> **AIM OF THE EXERCISE**: I need an exact copy of the lines from the one containing "- Bug reports" through the end of the records, without any pictures.

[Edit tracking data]
※

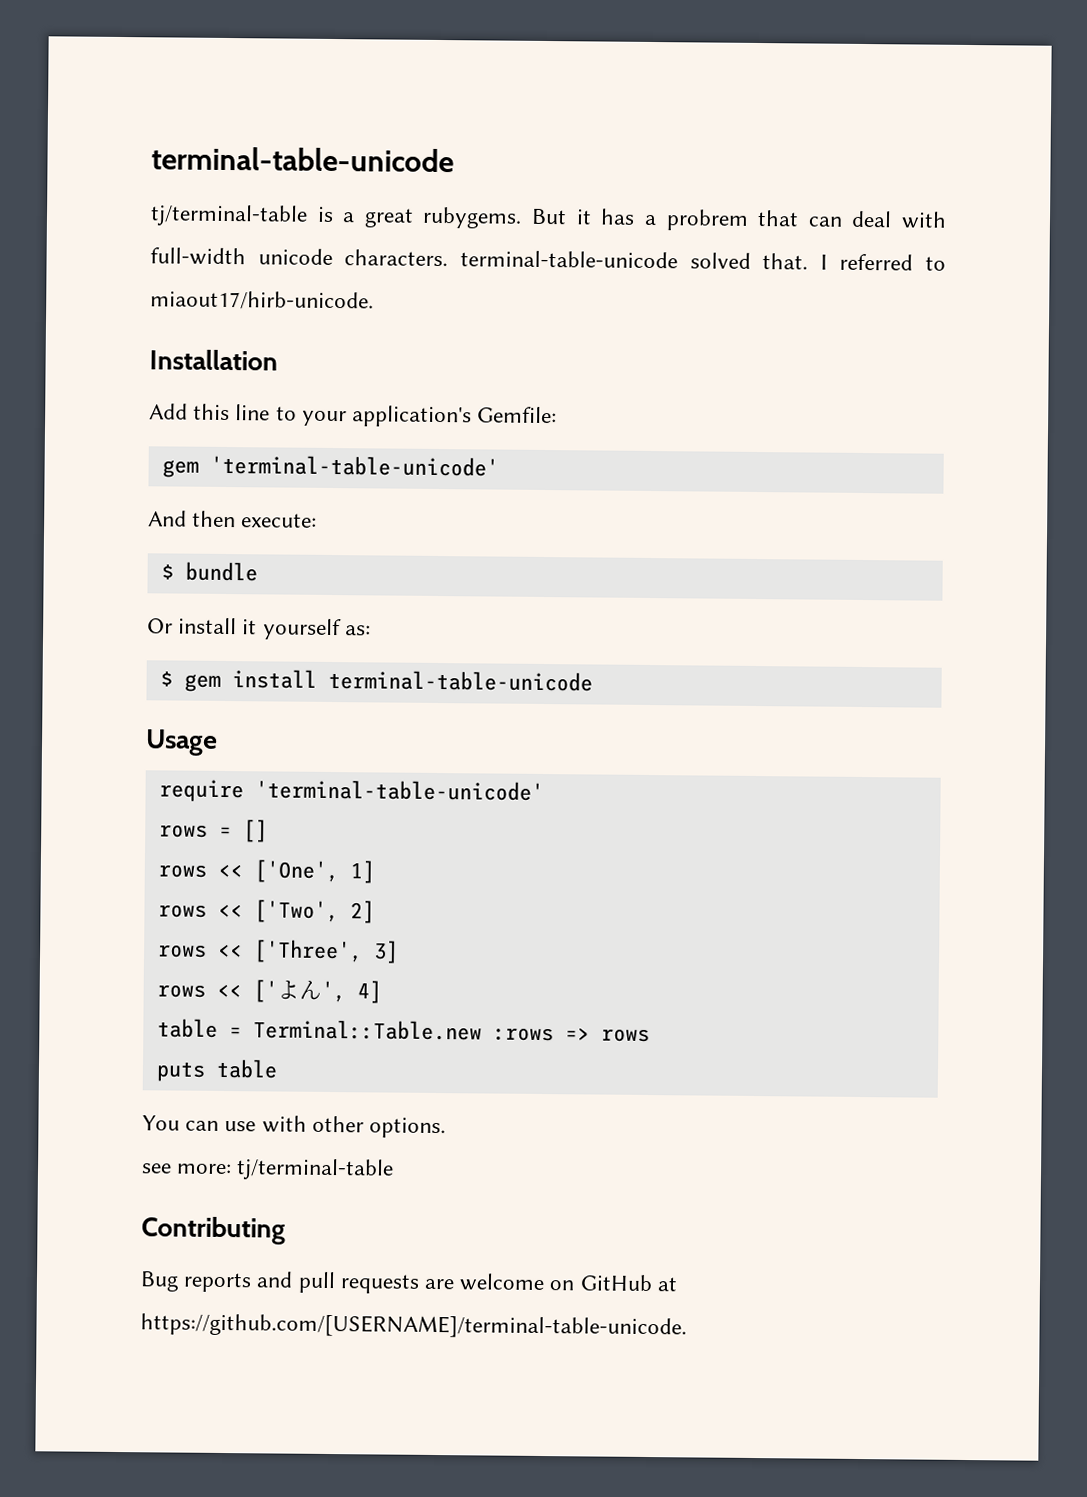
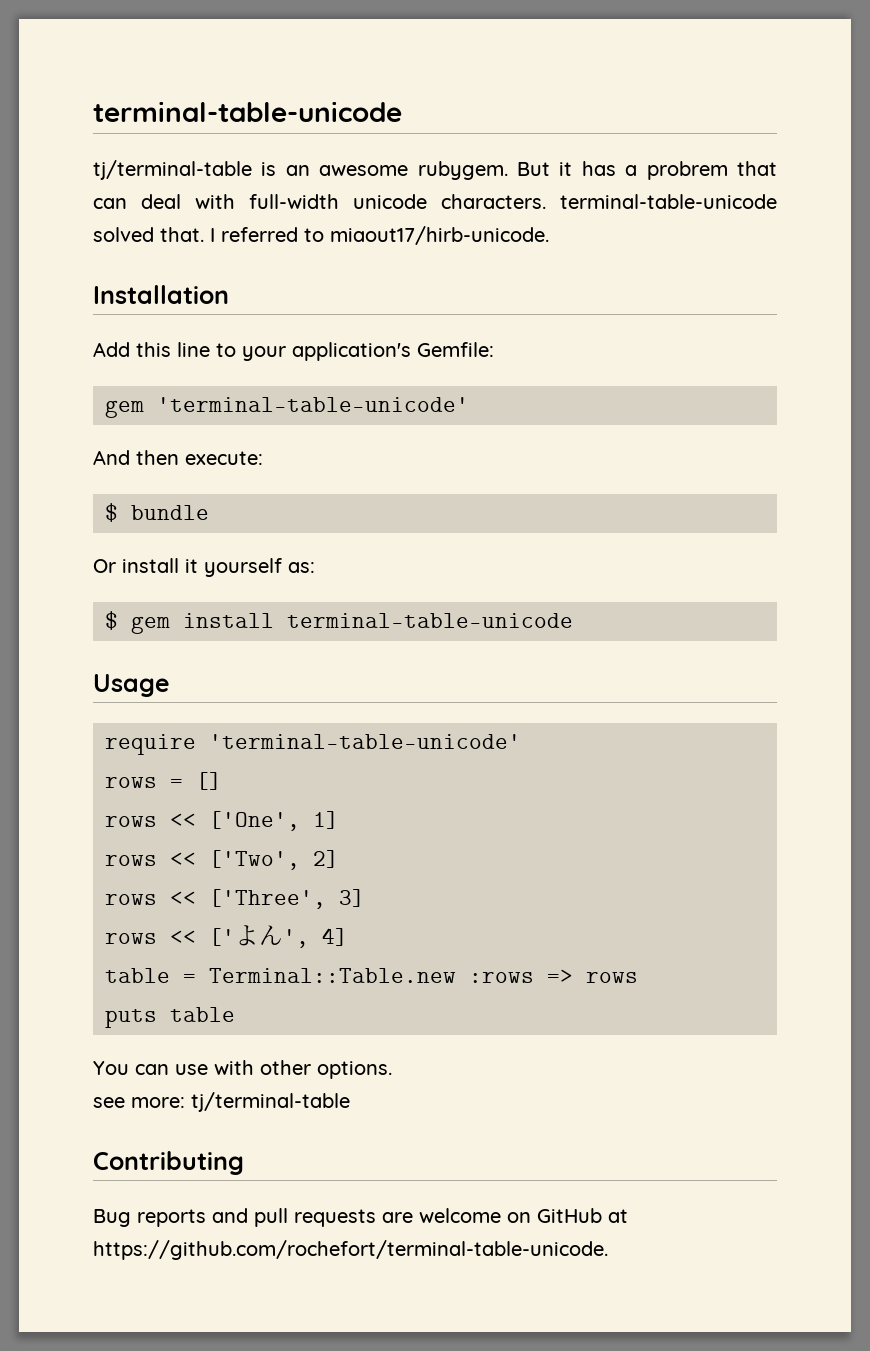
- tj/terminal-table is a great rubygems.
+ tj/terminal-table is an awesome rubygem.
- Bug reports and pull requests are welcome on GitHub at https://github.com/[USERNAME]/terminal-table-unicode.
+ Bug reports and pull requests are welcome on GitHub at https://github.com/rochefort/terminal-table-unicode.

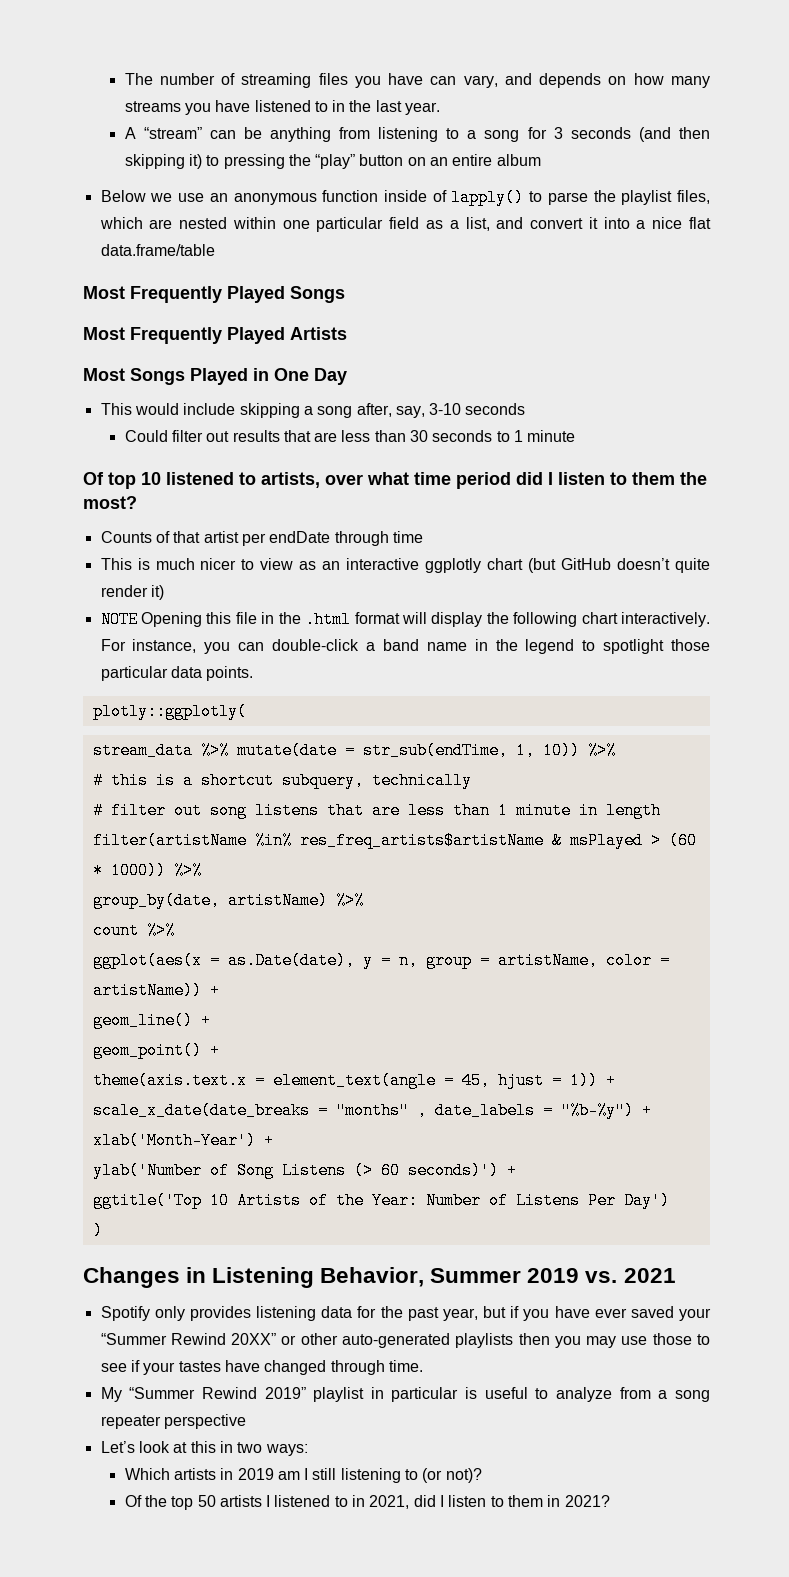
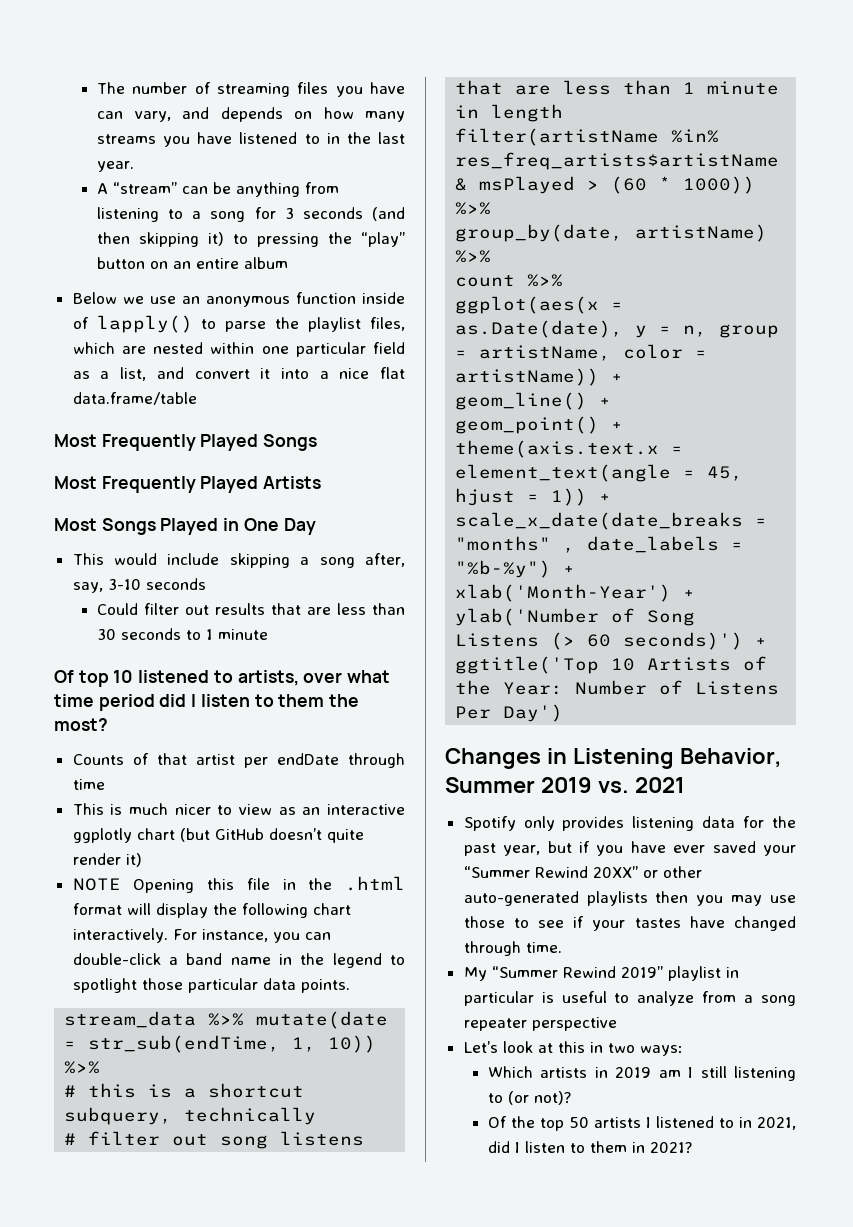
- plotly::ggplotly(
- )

※

> **RESPONSE**:
- Bug reports and pull requests are welcome on GitHub at https://github.com/[USERNAME]/terminal-table-unicode.
+ Bug reports and pull requests are welcome on GitHub at https://github.com/rochefort/terminal-table-unicode.

- plotly::ggplotly(
- )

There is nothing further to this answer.